Exact copy, no pictures: return all the records as they stand.

━━ RECORDS FOR THIS EXERCISE ━━

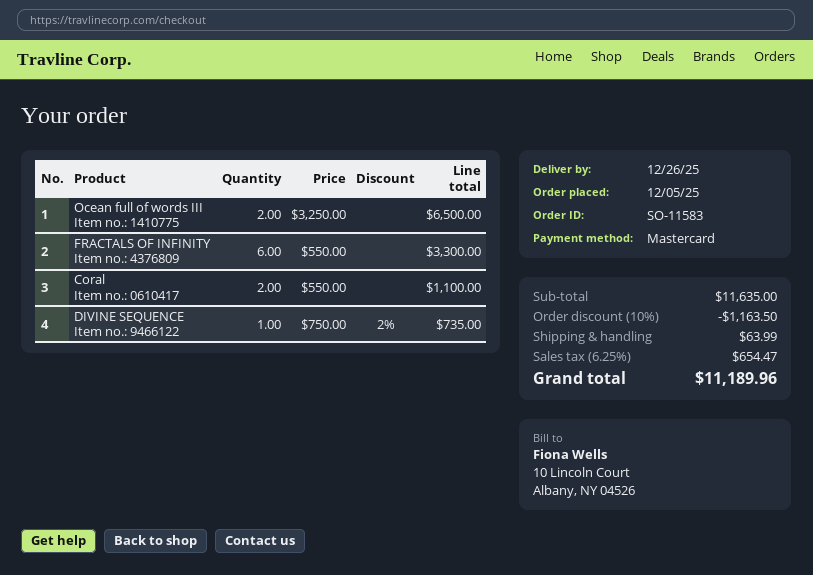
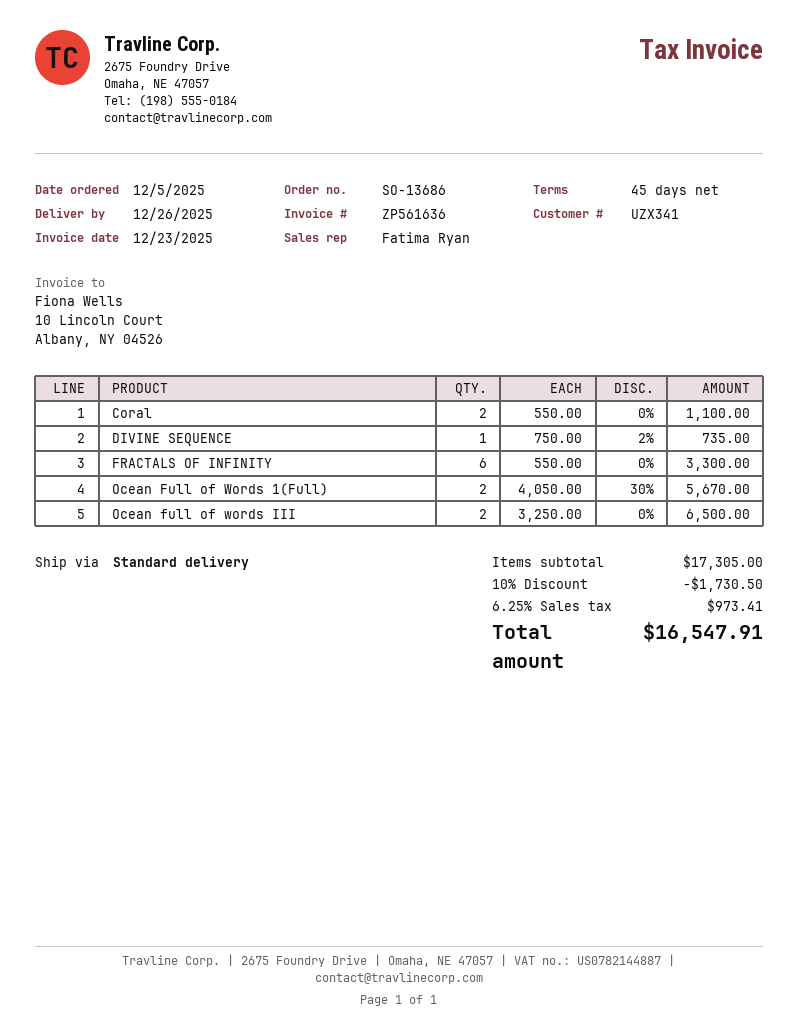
order number: SO-11583 -> SO-13686
Ocean Full of Words 1(Full): none -> 2 x 4050.00 - 30% = 5670.00
subtotal: 11635.00 -> 17305.00
discount: 10% = 1163.50 -> 10% = 1730.50
shipping: 63.99 -> none
tax: 6.25% = 654.47 -> 6.25% = 973.41
total: 11189.96 -> 16547.91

━━━

▶ **ANSWER FOR THIS EXERCISE**:
order number: SO-11583 -> SO-13686
Ocean Full of Words 1(Full): none -> 2 x 4050.00 - 30% = 5670.00
subtotal: 11635.00 -> 17305.00
discount: 10% = 1163.50 -> 10% = 1730.50
shipping: 63.99 -> none
tax: 6.25% = 654.47 -> 6.25% = 973.41
total: 11189.96 -> 16547.91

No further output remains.